Holland Furnace Company manufactured home furnaces. The company's marketing strategy involved door-to-door sales, which employed a large workforce. Cheff-Landwehr family group had effective control over the company, with 18.5% of Holland stock. Cheff, a family member, was Holland's Chief Executive Officer. From 1948-1956, Holland's sales declined by 25%. Management attributed the sharp drop to a boom in sales following World War II, which could not be sustained in later years. Mr. Maremot, an owner of an automotive parts manufacturing business, approached Cheff in 1957 to discuss the possibility of a merger between the two companies. . Cheff was not interested in a business combination. Maremont purchased 6% of Holland stock on the open market. Cheff ordered an investigation of Maremont, and learned that Maremont had engaged in corporate takeovers and liquidation of several companies. Cheff and Maremont met a second time, by which time Maremont owned 11% of Holland Stock. Maremont told Cheff that Holland's door-to-door sales tactic was obsolete and should be abandoned in favor of a wholesaler marketing strategy.

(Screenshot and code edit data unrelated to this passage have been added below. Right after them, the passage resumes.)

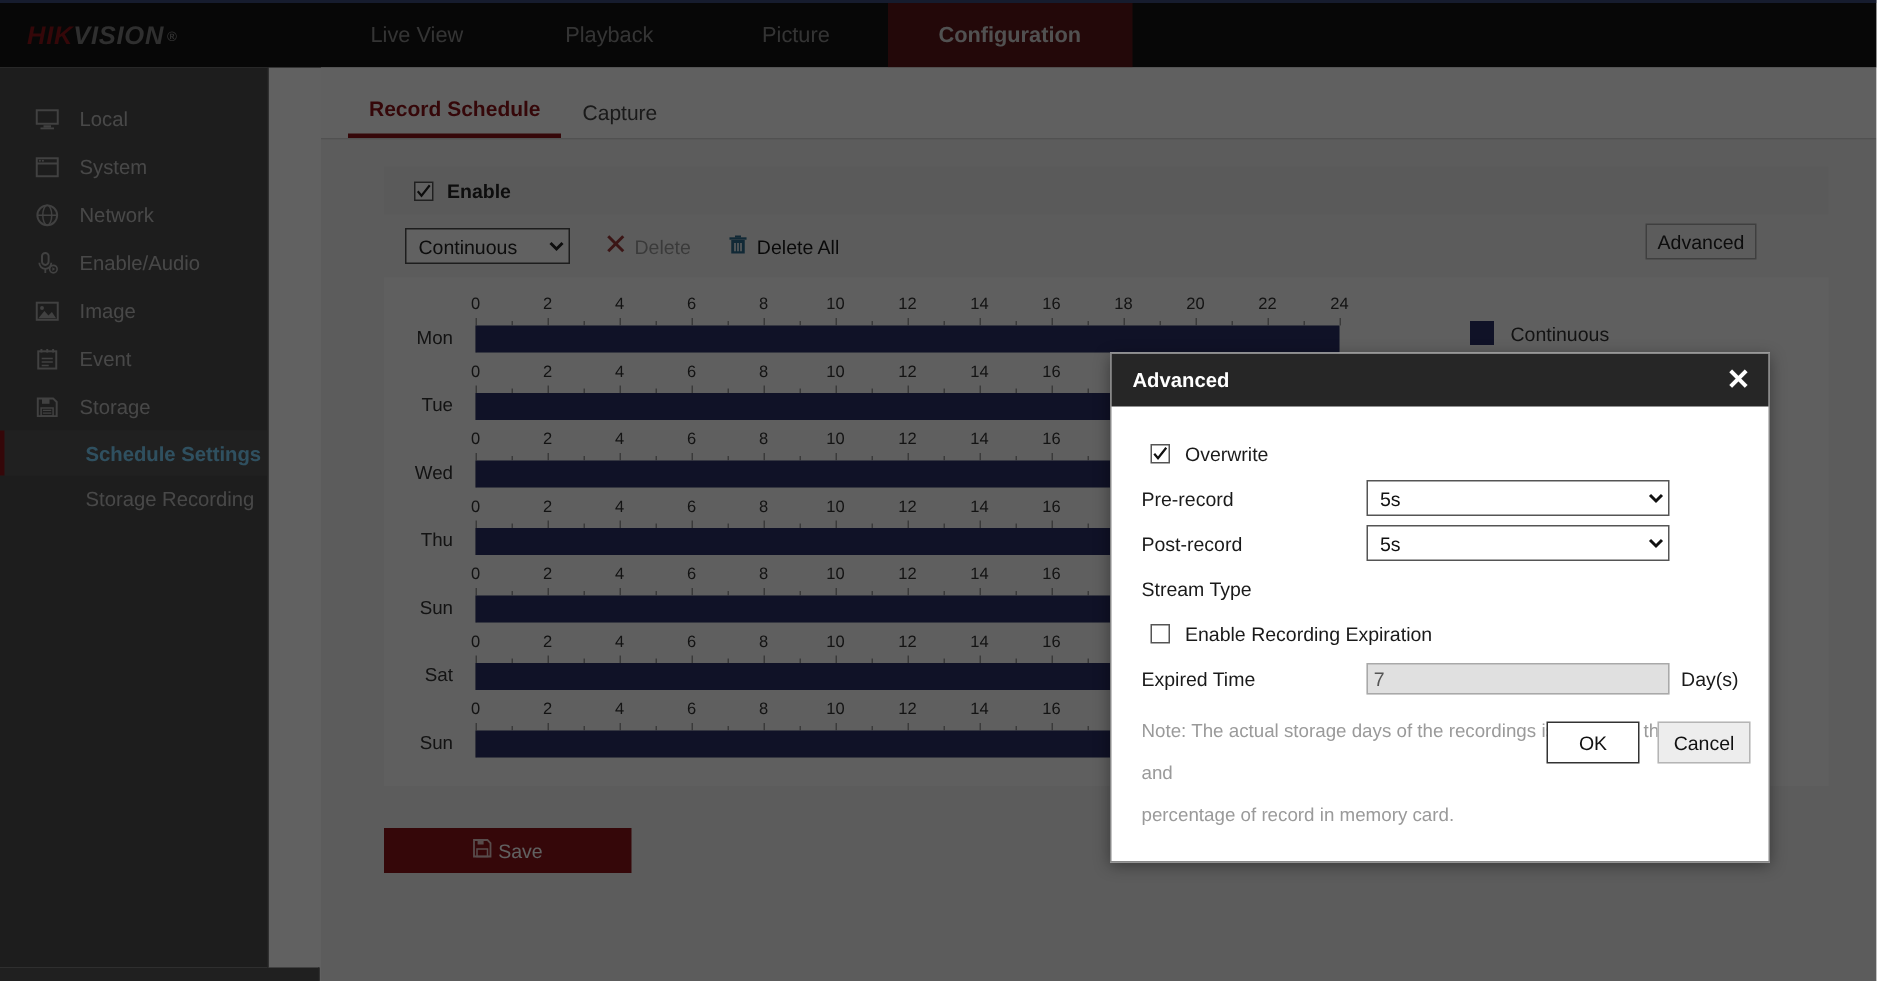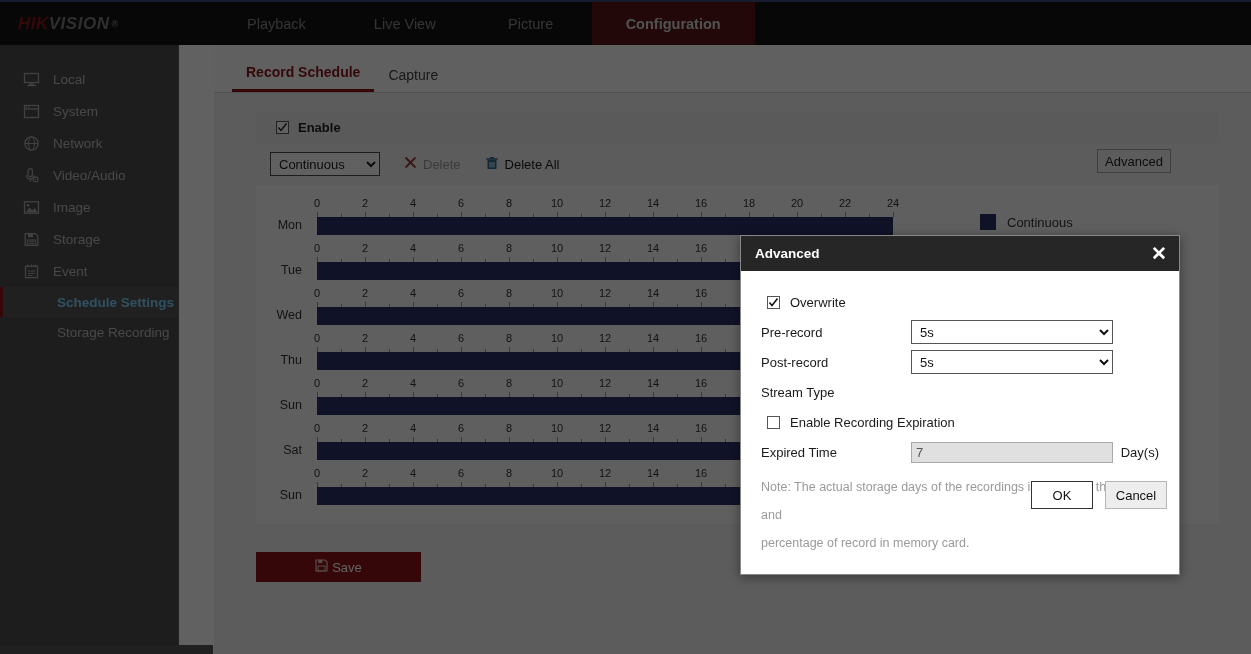"Playback" div.navitem { order: before "Live View" -> after "Live View" }
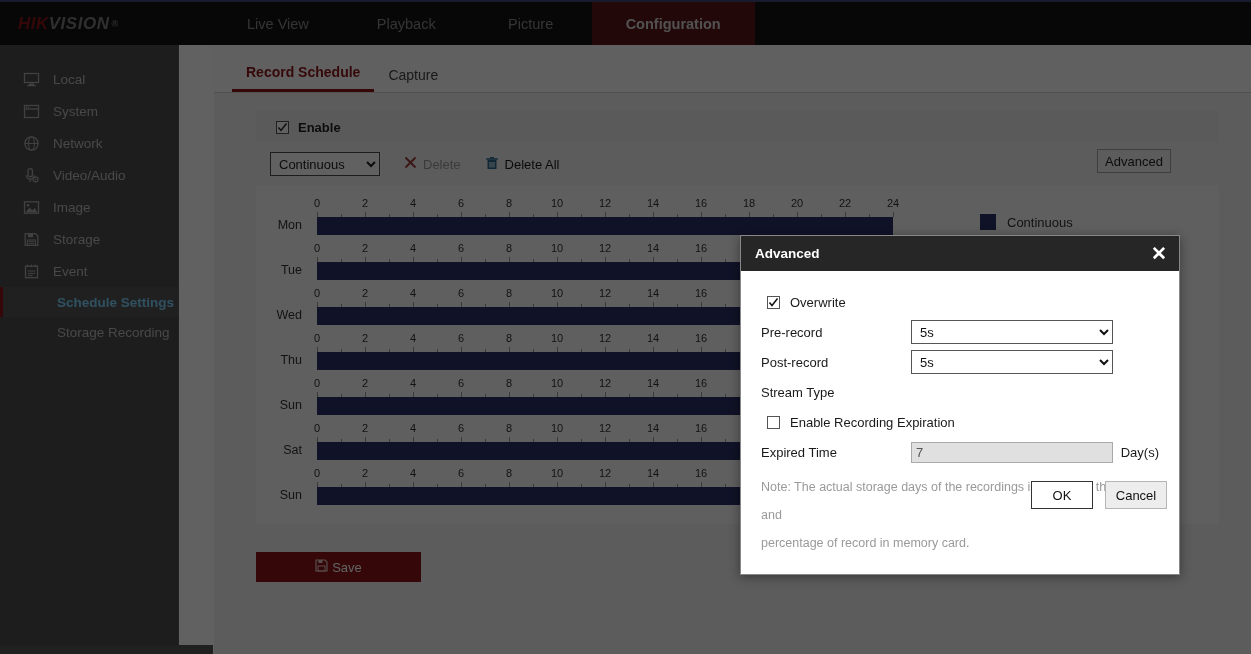"Video/Audio" span { text: Video/Audio -> Enable/Audio }
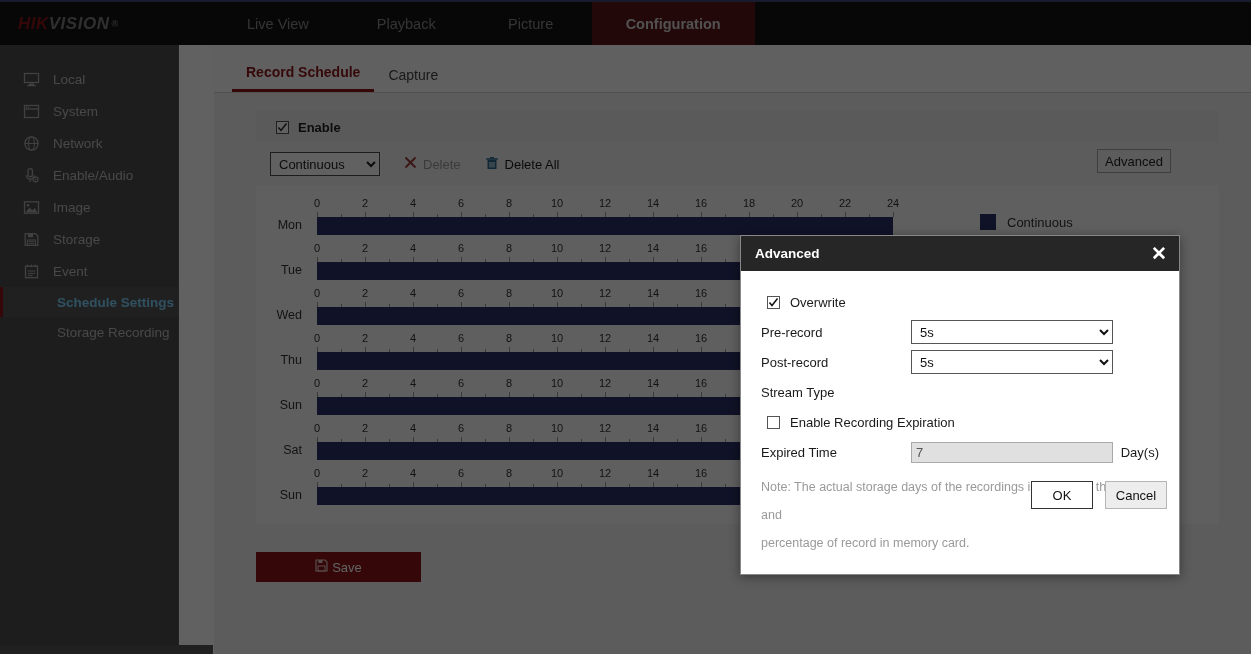"Storage" div.side-item { order: before "Event" -> after "Event" }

Upon learning of Maremont's plans, Cheffs and Holland's board of directors agreed that Maremont posed a threat to Holland's continued existence. Maremont's threat caused Holland to begin loosing many of its employees, who were quiting in anticipation of the threatened takeover. To eliminate Maremont's threat to Holland's existence, the Holland board of directors authorized the repurchase og Maremont's holdings of Holland stock at a price above the prevailing market stock price. Essentially, the board authorized the payment of greenmail to Maremont.
Business Judgment Rule
The Delaware Supreme Court first had to determine whether Holland's directors were protected under the business judgment rule. The court noted that directors are presumed to be protected by the business judgment rule, but where they are faced with a conflict of interest, such as when they use corporate funds to repurchase shares to protect their control of the company, they may not be protected. Therefore, the court had to decide whether the Board was so conflicted that they should not be afforded Business Judgment Rule protection.
Threat to Corporate Policy
"The question then presented is whether or not [the board] satisfied the burden of proof of showing reasonable grounds to believe a danger to corporate policy and effectiveness existed by the presence of the Maremont stock ownership. It is important to remember that the directors satisfy their burden by showing good faith and reasonable investigation; the directors will not be penalized for an honest mistake of judgment, if the judgment appeared reasonable at the time the decision was made."
The court held that the directors were protected by the business judgment rule, because they held a good faith belief that Maramont posed a threat to Holland's continued existence.
Therefore, after Delaware's holding in this case, a director could rebut any inference of a conflict of interest, and remain protected by the business judgment rule, if they showed that they held a good faith belief that they were pursuing a "business purpose" that would benefit the corporation.